(Records from a dataset)
>>>>
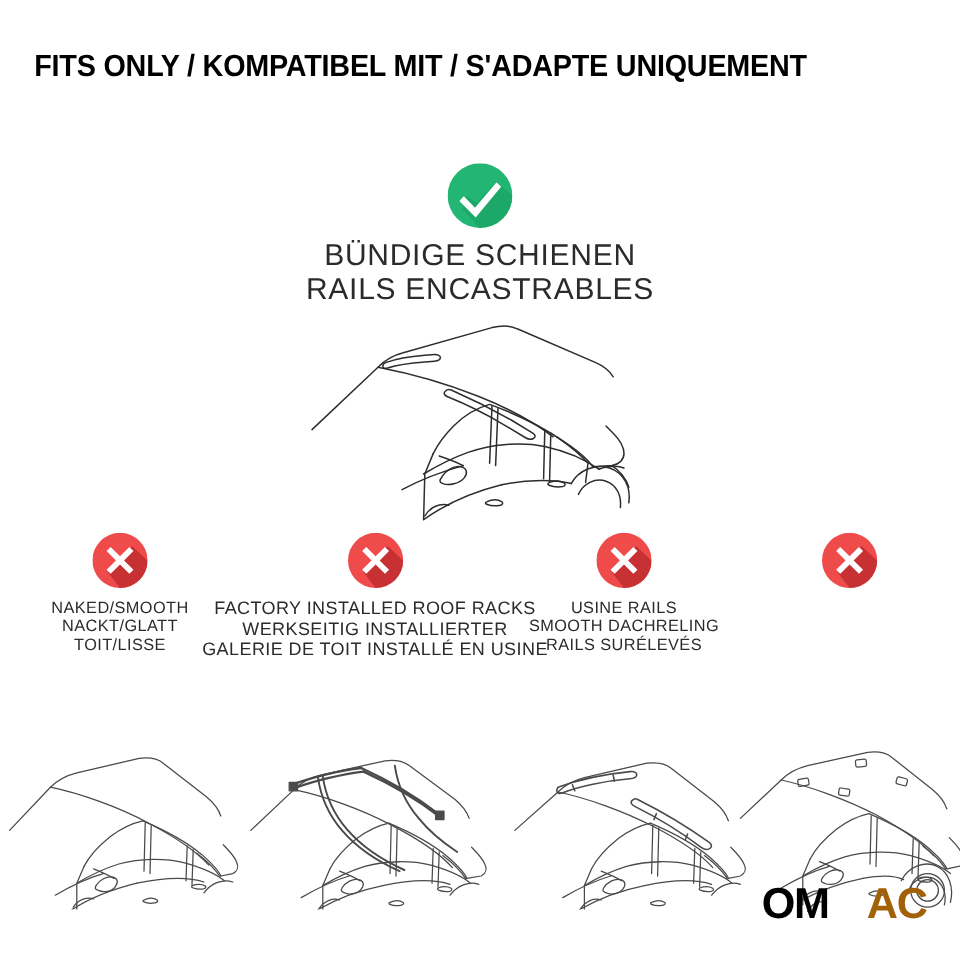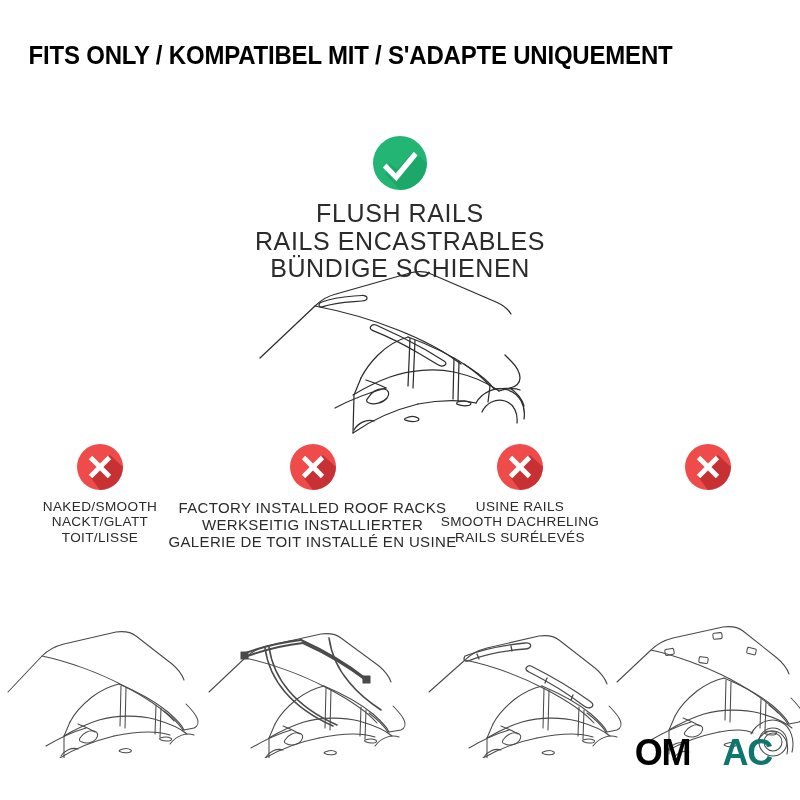--- a/index.html
+++ b/index.html
@@ -160,7 +160,6 @@
   </div>
 
   <div class="primary-labels">
-    <div class="line">FLUSH RAILS</div>
     <div class="line">RAILS ENCASTRABLES</div>
     <div class="line">BÜNDIGE SCHIENEN</div>
   </div>

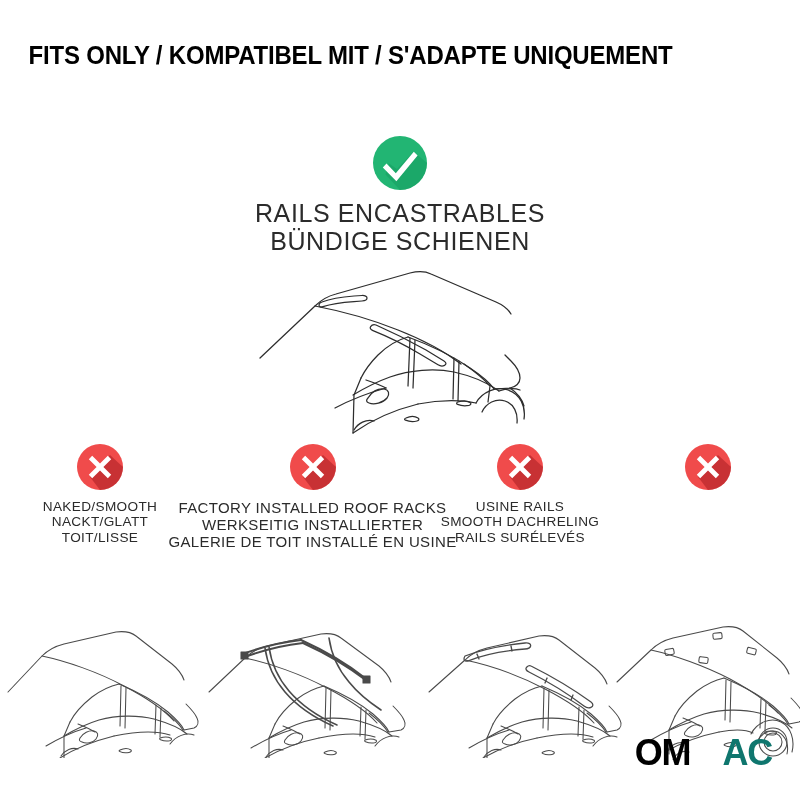--- a/index.html
+++ b/index.html
@@ -160,8 +160,8 @@
   </div>
 
   <div class="primary-labels">
+    <div class="line">BÜNDIGE SCHIENEN</div>
     <div class="line">RAILS ENCASTRABLES</div>
-    <div class="line">BÜNDIGE SCHIENEN</div>
   </div>
 </div>
 

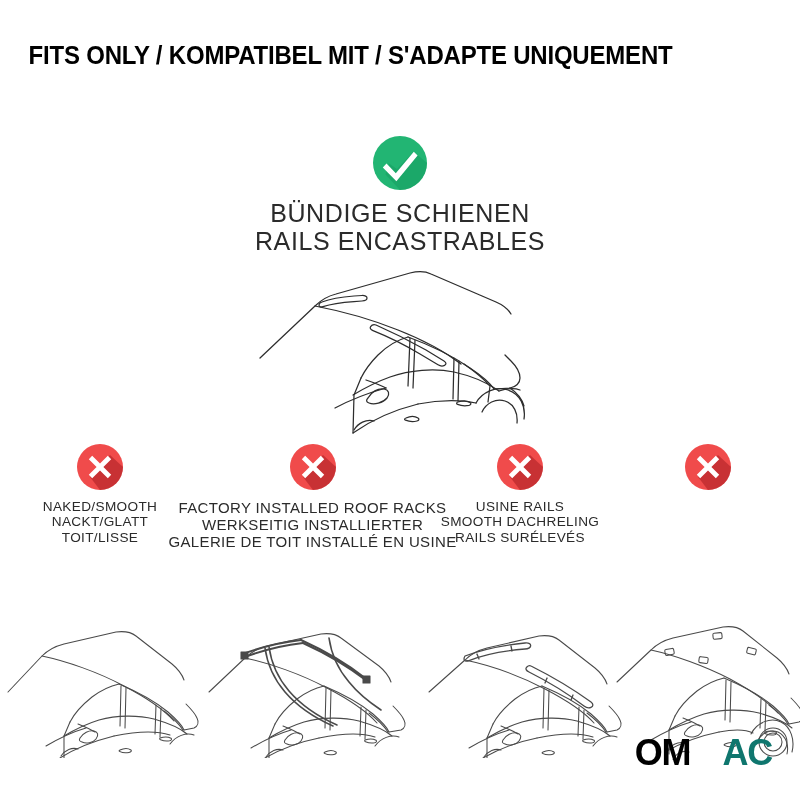--- a/index.html
+++ b/index.html
@@ -140,7 +140,7 @@
     gap: 8px;
   }
   .logo .om { color: #000000; }
-  .logo .ac { color: #0f766e; padding-left: 24px; }
+  .logo .ac { color: #a16207; padding-left: 24px; }
 </style>
 </head>
 <body>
<<<<
**What is expected:** Would you copy all lines in the records where the string "padding" appears?

**Exercise answer:**
-  .logo .ac { color: #0f766e; padding-left: 24px; }
+  .logo .ac { color: #a16207; padding-left: 24px; }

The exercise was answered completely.